The second part will dive into a lot of specifics and give advice on how to put this into practice effectively.
But first, what is an event streaming platform?
We built Apache Kafka at LinkedIn with a specific purpose in mind: to serve as a central hub of data streams. But why do this? There were a few motivations.
The first problem had to do with building real-time applications. We had a REST layer for building request/response services, but we found that there was a large class of applications for which this was a poor fit. In particular applications that triggered asynchronously off of activity elsewhere in the system such as our Newsfeed, our ad system, and other data-driven features. These types of services were different from the web and mobile apps we built because they did their core work decoupled from the UI actions that triggered them, but this was not possible to implement with transient REST calls. We tried instead to adopt off-the-shelf messaging systems such as ActiveMQ, but found these very difficult to manage and scale.
The second problem was around dataflow: the piping of data between systems. We had lots of data systems: relational OLTP databases, Apache Hadoop, Teradata, a search system, monitoring systems, OLAP stores, and derived key-value stores. Each of these needed reliable feeds of data in a geographically distributed environment. I’ll call this problem “data integration,” though we could also call it ETL.

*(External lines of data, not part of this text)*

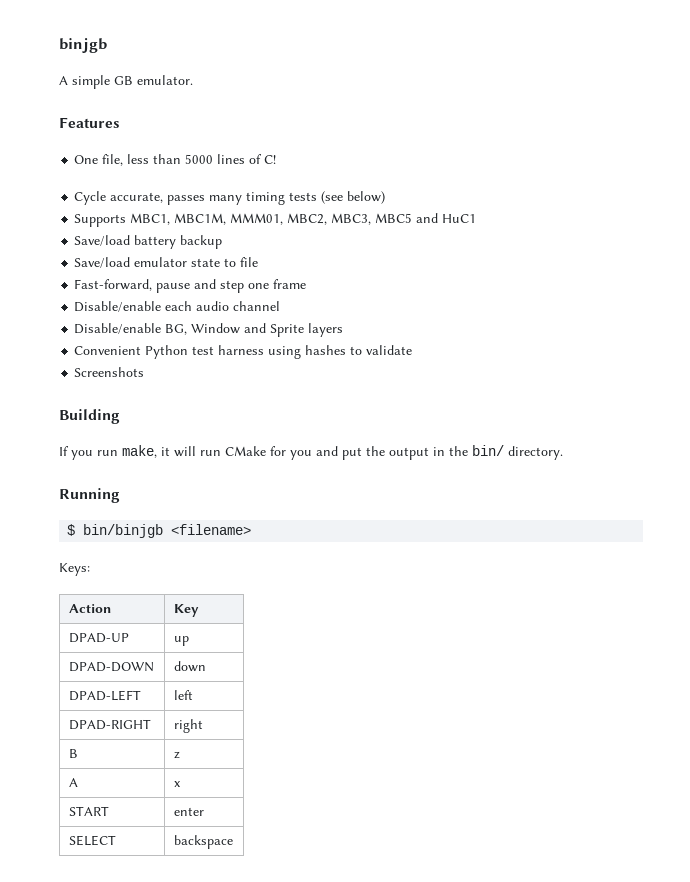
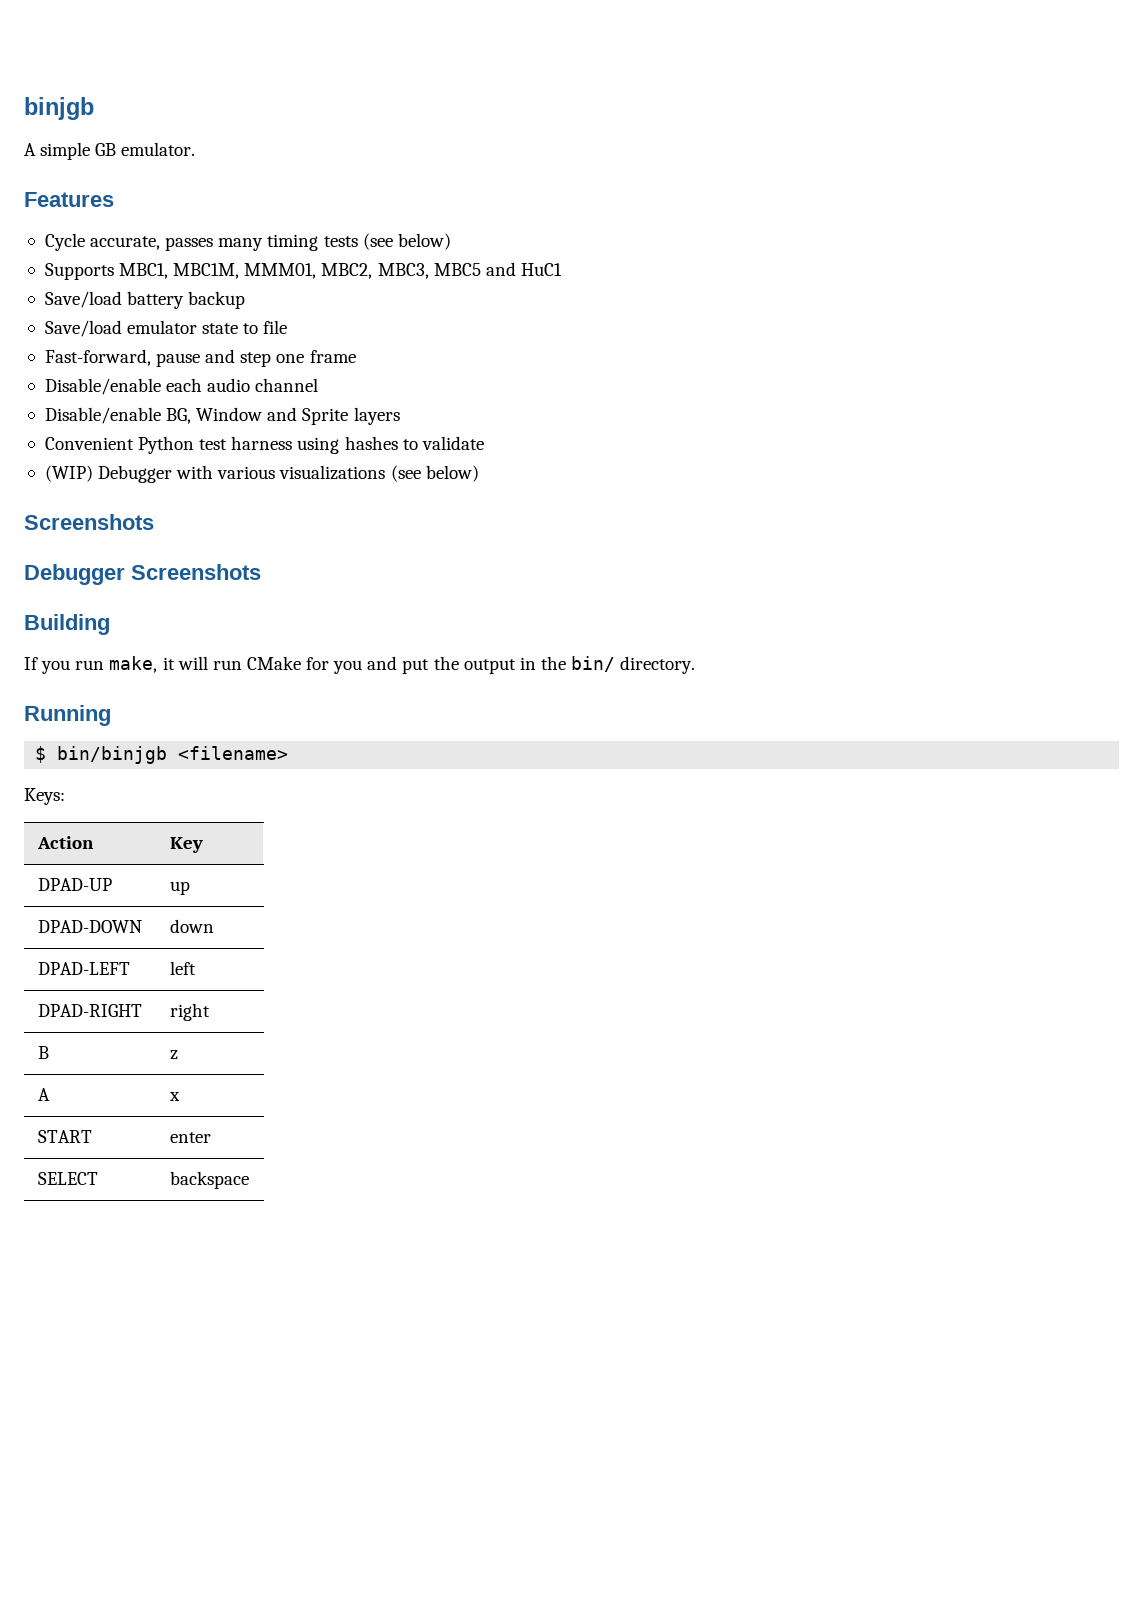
[74,154,277,166] // One file, less than 5000 lines of C! -> (114, 199) none
(413, 350) none -> [44,465,479,483] [24,514,154,530] [24,564,125,585] (WIP) Debugger with various visualizations (see below) // Screenshots // Debugger

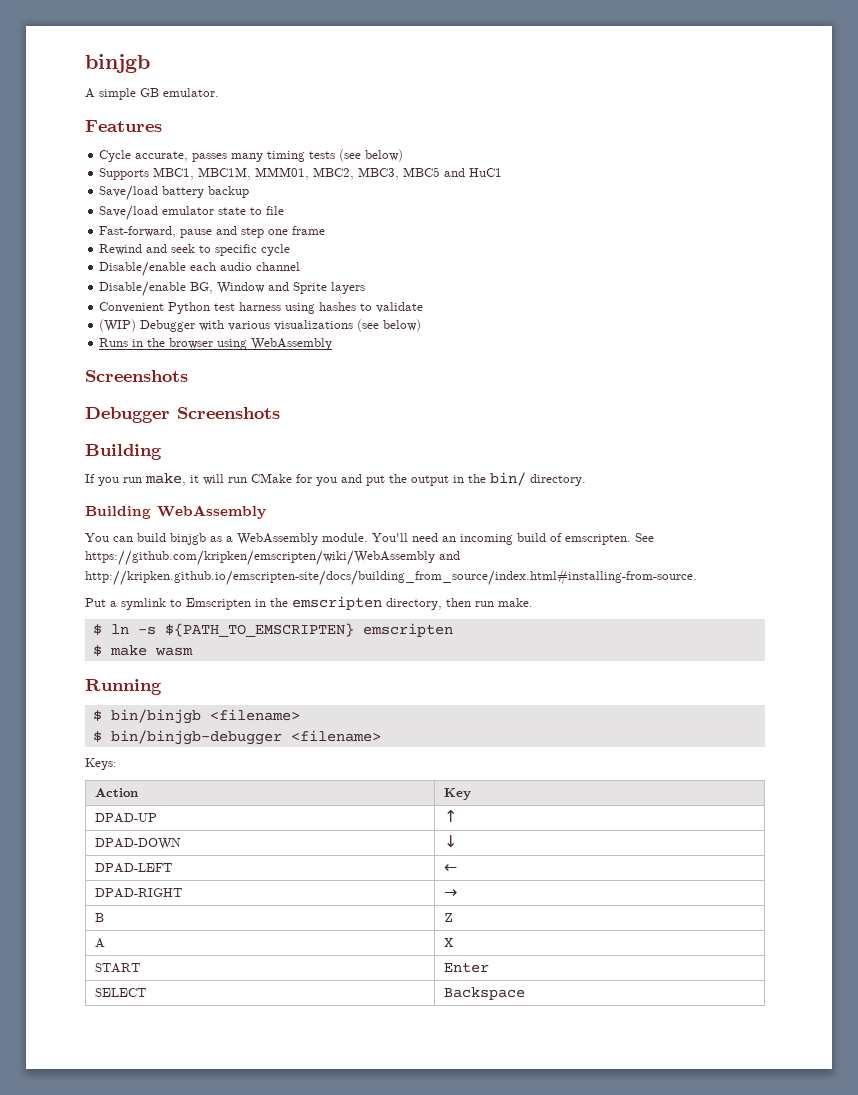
(356, 356) none -> [99,244,291,256] // Rewind and seek to specific cycle
(479, 473) none -> [99,338,333,350] // Runs in the browser using WebAssembly
(696, 665) none -> [85,505,266,519] [85,533,654,545] [85,550,460,566] [85,568,697,586] [85,596,533,610] [92,623,453,637] [92,645,193,656] // Building WebAssembly // You can build binjgb as a WebAssembly module. You'll need an incoming build of emscripten. See https://github.com/kripken/emscripten/wiki/WebAssembly and http://kripken.github.io/emscripten-site/docs/building_from_source/index.html#installing-from-source. // Put a symlink to Emscripten in the emscripten directory, then run make. // $ ln -s ${PATH_TO_EMSCRIPTEN} emscripten // $ make wasm
(289, 753) none -> [92,730,381,745] // $ bin/binjgb-debugger <filename>
[169,881,190,895] up -> [443,810,457,822] ↑
[169,919,214,933] down -> [443,835,457,847] ↓
[169,961,196,975] left -> [443,864,457,872] ←
[169,1003,210,1021] right -> [443,889,457,897] →
[169,1050,178,1060] z -> [443,913,453,922] Z
[168,1092,180,1101] x -> [443,938,453,947] X
[169,1132,211,1143] enter -> [443,962,489,973] Enter
[169,1171,249,1189] backspace -> [443,987,525,1000] Backspace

I’ll talk a little about how these ideas developed at LinkedIn. At first we didn’t realize that these problems were connected at all. Our approach was very ad hoc: we built jerry-rigged piping between systems and applications on an as needed basis and shoe-horned any asynchronous processing into request-response web services. Over time this set-up got more and more complex as we ended up building pipelines between all kinds of different systems:
Each of the pipelines was problematic in its own ways. Our pipeline for log data was scalable but lossy and could only deliver data with high latency. Our pipeline between Oracle instances was fast, exact, and real-time, but not scalable and not available to non-Oracle systems. Our pipeline of Oracle data for Hadoop was periodic CSV dumps—high throughput, but batch. Our pipeline of data to our search system was low latency, but unscalable and tied directly to the database. Our messaging systems were low latency but unreliable and unscalable.
As we added data centers geographically distributed around the world we had to build out geographical replication for each of these data flows. As each of these systems scaled, the supporting pipelines had to scale with them. Building simple duct tape pipelines had been easy enough but scaling these and operationalizing them was an enormous effort. I felt that my team, which was supposed to be made up of distributed systems engineers, was really acting more as distributed system plumbers.
Worse, the complexity meant that the data was always unreliable. Our reports were untrustworthy, derived indexes and stores were questionable, and everyone spent a lot of time battling data quality issues of all kinds. I remember an incident where we checked two systems that had similar data and found a discrepancy; we checked a third to try to determine which of these was correct and found that it matched neither.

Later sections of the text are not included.